Hukukun belirli alanlarına göre orantılılık ölçümleri değişiklik göstermektedir. İş hukuku, Dört Özgürlük (Free movement of goods, free movement of capital, freedom to estabnlish and provide services, free movement of persons), temel insan hakları ve bunun gibi milli düzenlemelerin AB ışığı altında alınması gereken alanlarda uygulanmaktadır.

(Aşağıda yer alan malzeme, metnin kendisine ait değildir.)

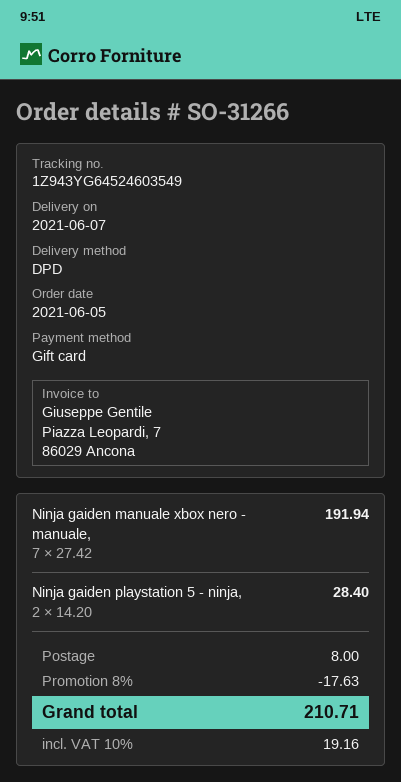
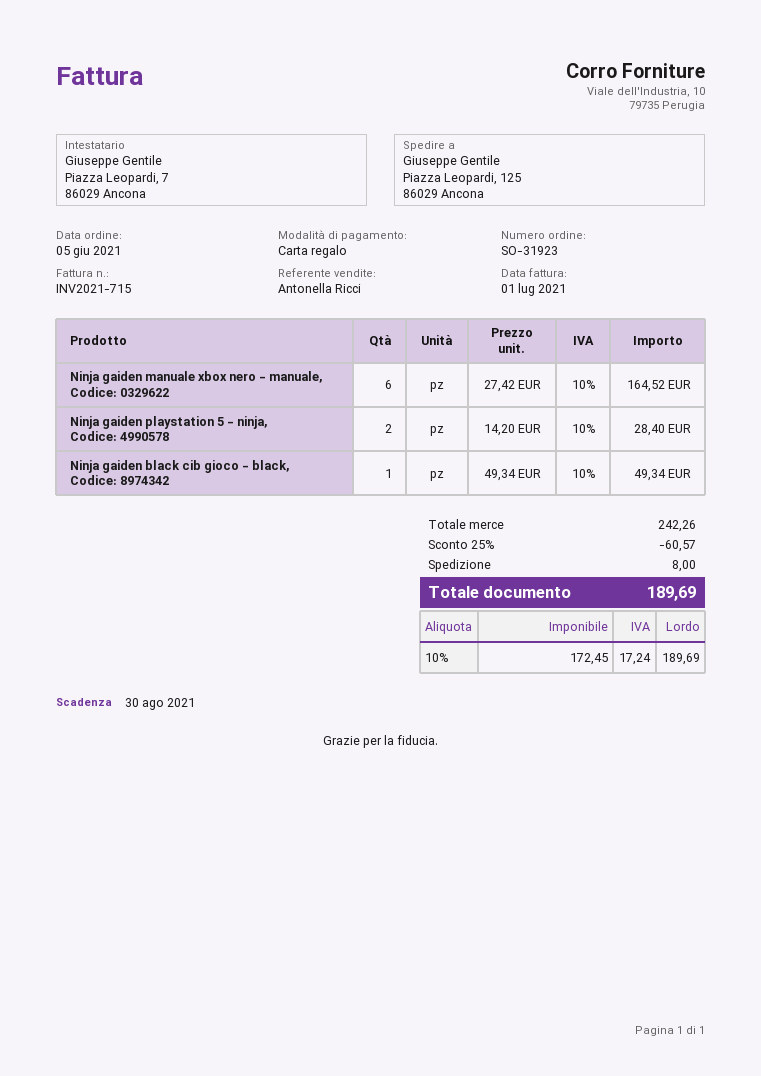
order number: SO-31266 -> SO-31923
Ninja gaiden manuale xbox nero - manuale,: 7 x 27.42 = 191.94 -> 6 x 27.42 = 164.52
Ninja gaiden black cib gioco - black,: none -> 1 x 49.34 = 49.34
discount: 8% = 17.63 -> 25% = 60.57
tax: 10% = 19.16 -> 10% = 17.24
total: 210.71 -> 189.69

Değerlendirmenin açık olması için, orantılılık testi üç şahsına münhasır adımdan oluşmaktadır. Bu adımlar sadece açıklığı sağlamadığı gibi, hakimlerin kararlarını gerekçelendirmeye zorladığı için aynı zamanda bir oto kontrol sağlamaktadır.
Adım:
Alınan önlemin uygun olup olmamasıdır. Bu adım için, alınan tedbir ile hedeflenen amaç arasında illiyet bağı aramaktadır. Alınan tedbirin keyfiliğini engellemektedir. Adalet Divanı, ilgili milli otoriteye takdir marjı bırakarak açık bir hata olup olmadığına bakmaktadır. Dirextra Davası tedbirin gerekliliği hususunda bir örnek teşkil edebilecektir. Davada özetle, İtalyan yasa koyucu, master seviyesinde yükseköğrenim vermekte olan üniversitelere, bu seviyede en az 10 yıl tecrübeleri olduğu taktir de belirli fonlar vereceğini belirtti. Bu durumda, fon alabilecek okulların sayısının azaltılarak, AB’de iş kurma hakkının (freedom of establishment) kısıtlanacağı düşünüldü. Divan, kararında, Master seviyesinde eğitim gören insanların, öğrenimleri bittikten sonra daha rahat iş bulmaları amacıyla çıkarılmış bu tedbiri uygun buldu. Adım:
Alınan önlemin gerekli olup olmamasıdır. Buradaki soru, alınan tedbirin sağladıkları hedeflenen hukuki amacın ötesine gitmekte midir? Daha az kısıtlamalar ile amaca ulaşılabilir mi? Esas dengelemenin sağlanıldığı mekanizma burasıdır. Dirextra davası örneğine devam edersek, Divan, kısıtlamanın sadece master seviyesindeki eğitimlere yönelik olmasını, başka herhangi eğitim arayan/alan öğrencilerin eğitimini engellemediği için, uygun bulmaktaydı. Adım:
Çıkarların tartılmasıdır. İkinci adım ile genellikle çakışsa da, söz konusu tedbirin düzenlemenin mantık çerçevesinde tartılarak, sonucunun açık bir şekilde uygun olup olmayacağı ile ilgilenmektedir. Orantılılık ilkesi, AB hukukunun her alanında uygulanmaktadır. Hatta TEU’nun 5. Maddesi AB’nin yetkisini kullandığında Orantılılık İlkesine uygun kalmasını mecbur kılmaktadır.